[[ Exercise materials open ]]

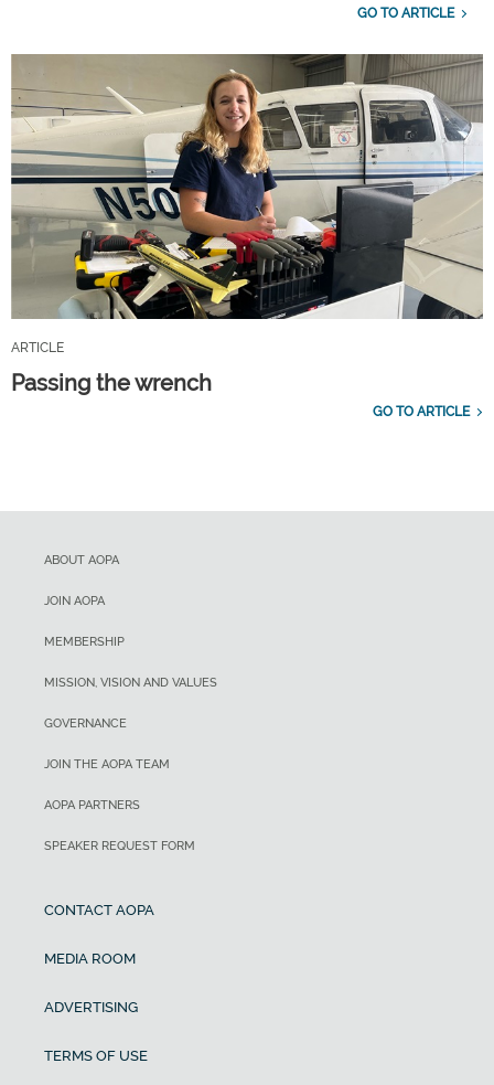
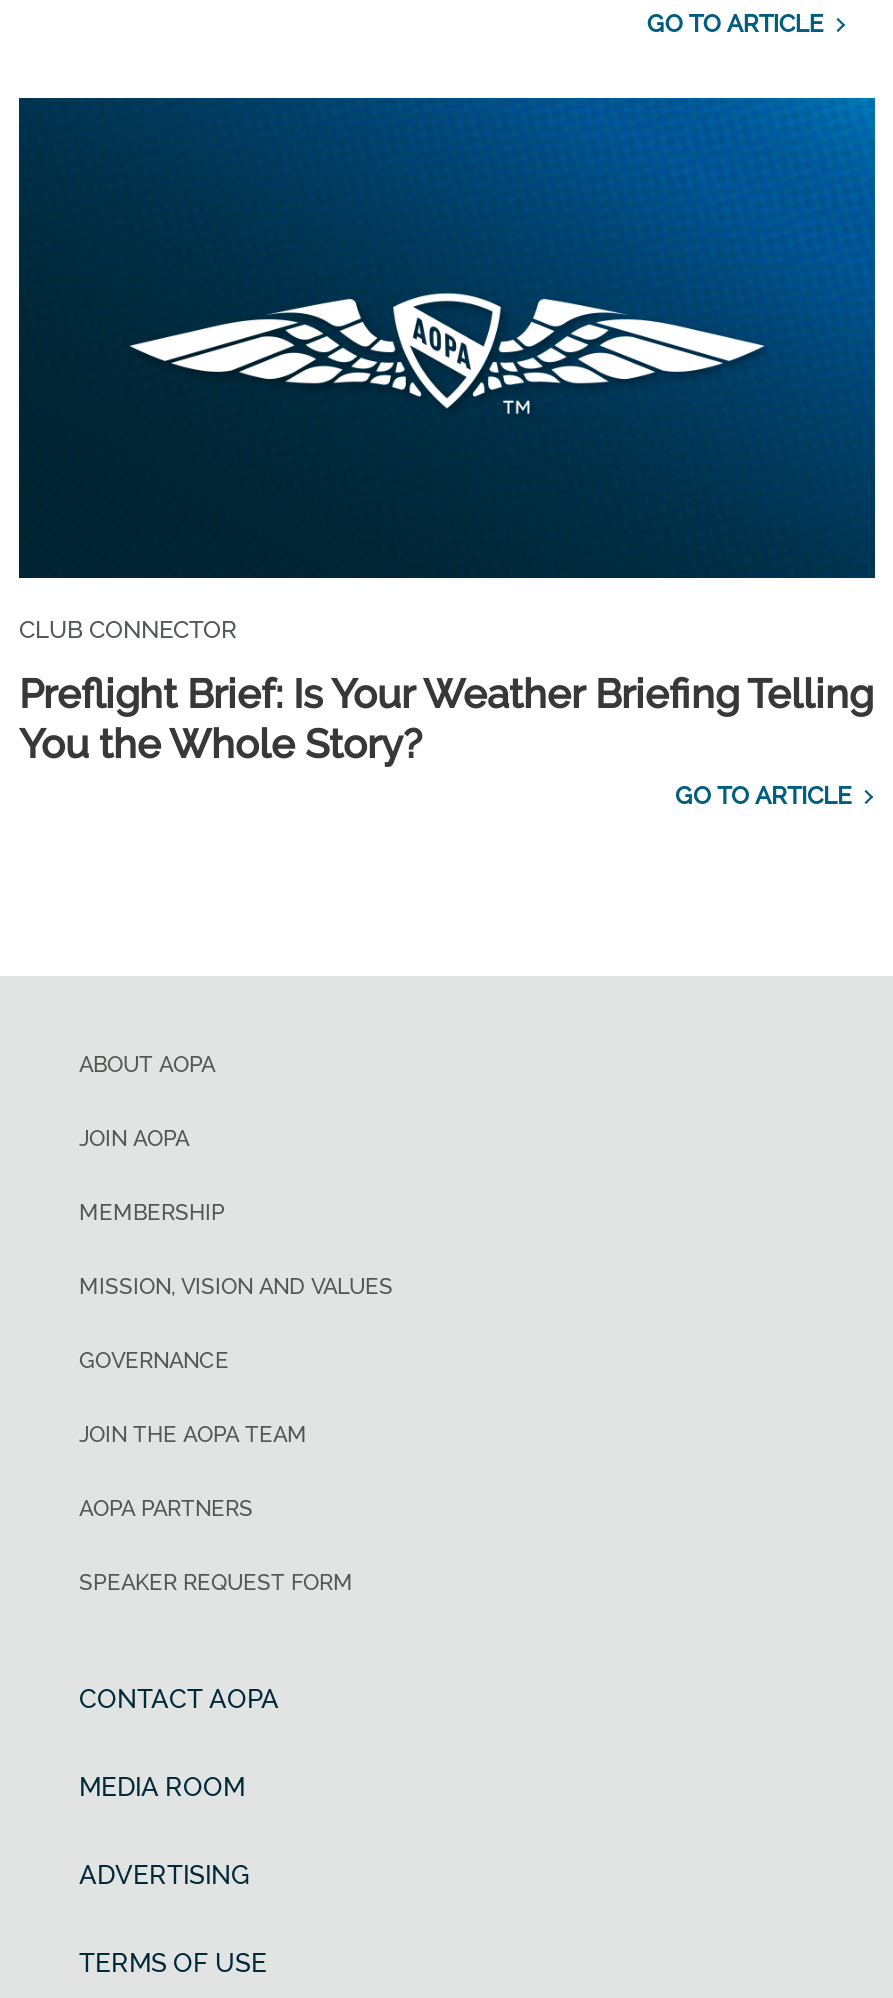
[10,53,484,356] [image] | ARTICLE -> [17,96,877,645] [image] | CLUB CONNECTOR
[11,370,212,397] Passing the wrench -> [19,671,873,769] Preflight Brief: Is Your Weather Briefing Telling | You the Whole Story?

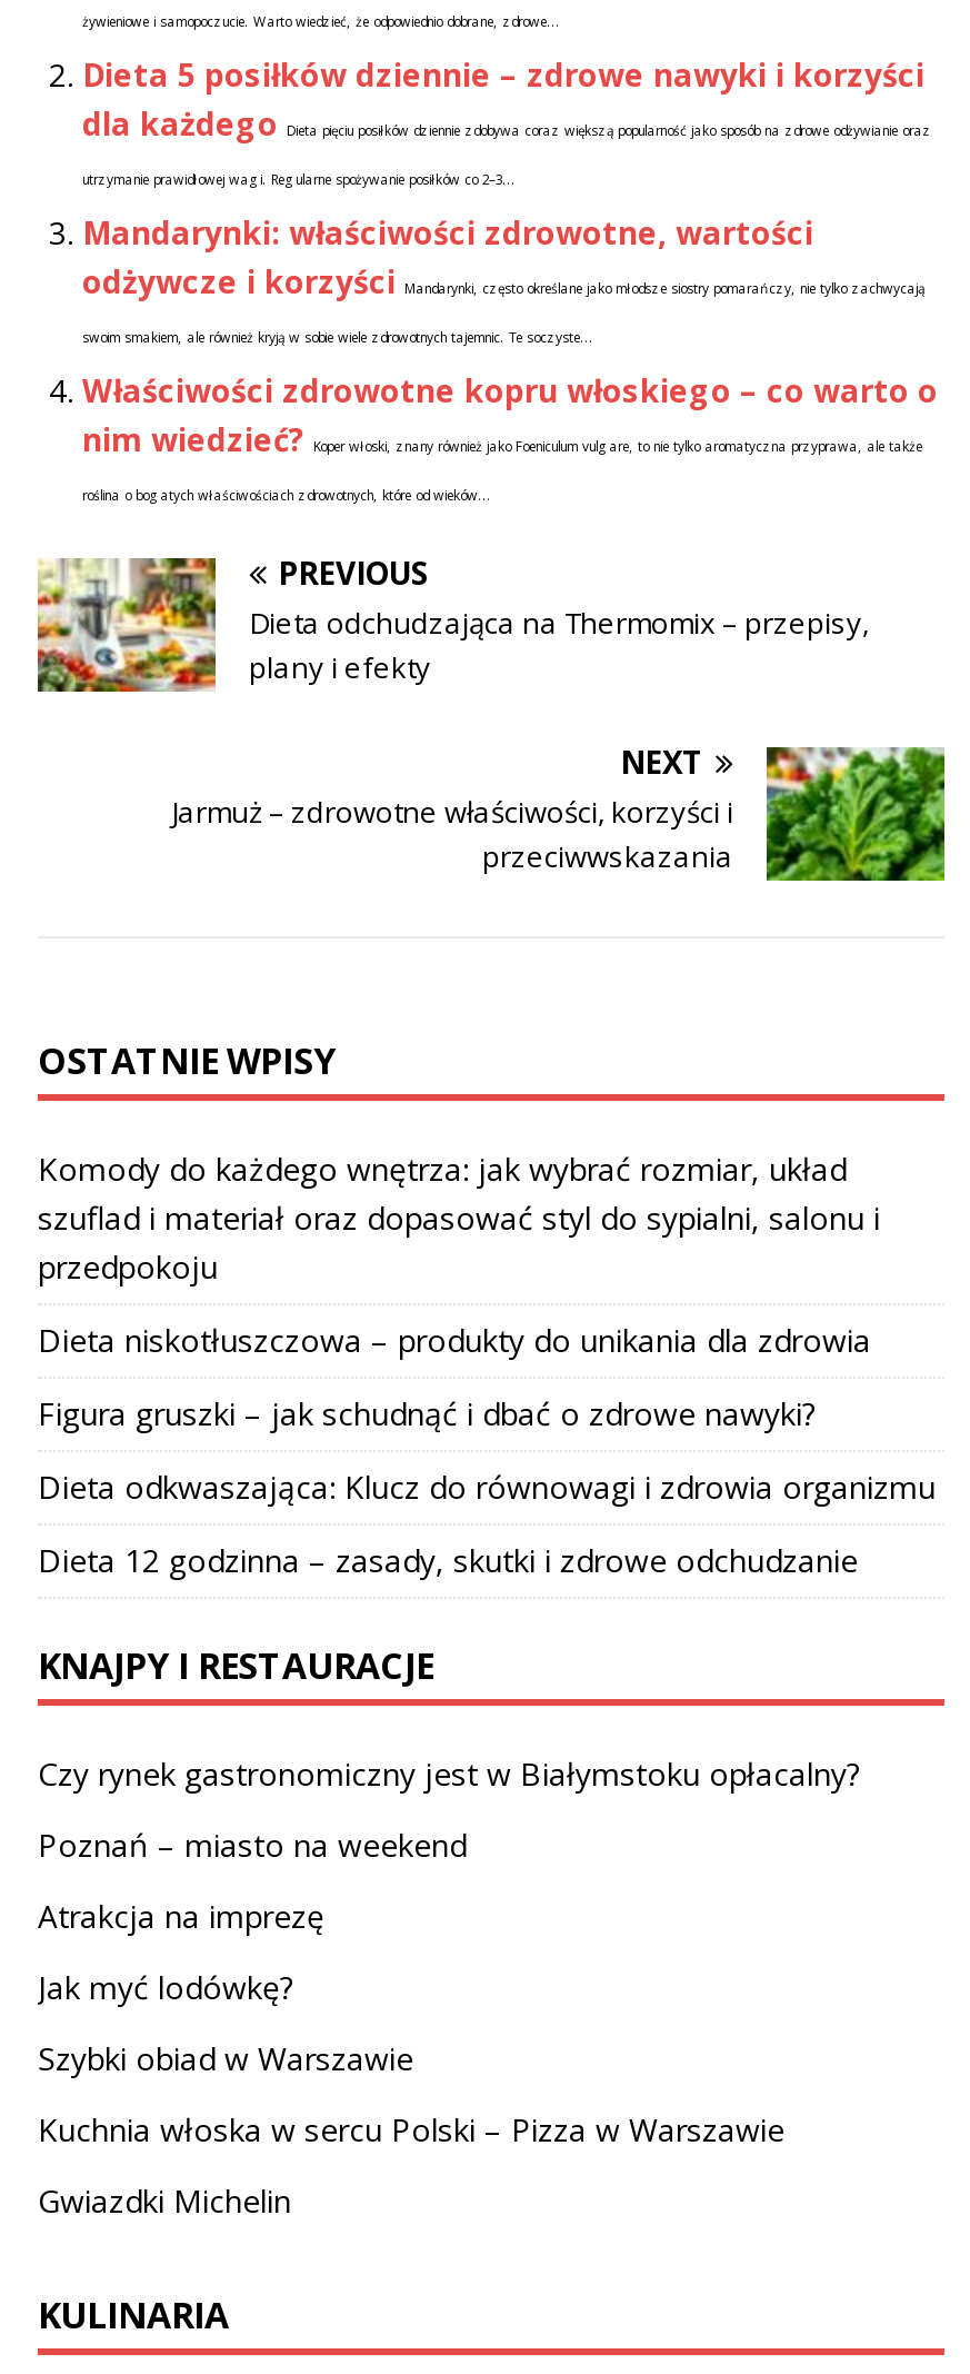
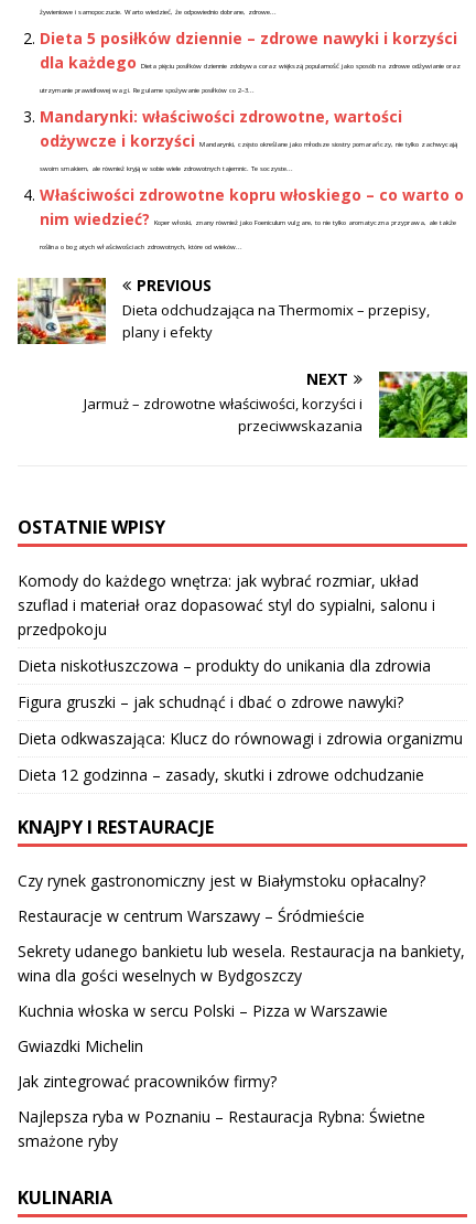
[38,1823,467,2079] Poznań – miasto na weekend | Atrakcja na imprezę | Jak myć lodówkę? | Szybki obiad w Warszawie -> [18,905,465,985] Restauracje w centrum Warszawy – Śródmieście | Sekrety udanego bankietu lub wesela. Restauracja na bankiety, | wina dla gości weselnych w Bydgoszczy
moved [38,2108,784,2221] -> [18,1000,388,1056]: Kuchnia włoska w sercu Polski – Pizza w Warszawie | Gwiazdki Michelin
none -> [18,1070,425,1151] Jak zintegrować pracowników firmy? | Najlepsza ryba w Poznaniu – Restauracja Rybna: Świetne | smażone ryby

[[ Exercise materials closed ]]

What is being asked - Extract exactly the lines between the line containing "[38,1823,467,2079] Poznań –" and the end of the data, including both.

Result for this task -
[38,1823,467,2079] Poznań – miasto na weekend | Atrakcja na imprezę | Jak myć lodówkę? | Szybki obiad w Warszawie -> [18,905,465,985] Restauracje w centrum Warszawy – Śródmieście | Sekrety udanego bankietu lub wesela. Restauracja na bankiety, | wina dla gości weselnych w Bydgoszczy
moved [38,2108,784,2221] -> [18,1000,388,1056]: Kuchnia włoska w sercu Polski – Pizza w Warszawie | Gwiazdki Michelin
none -> [18,1070,425,1151] Jak zintegrować pracowników firmy? | Najlepsza ryba w Poznaniu – Restauracja Rybna: Świetne | smażone ryby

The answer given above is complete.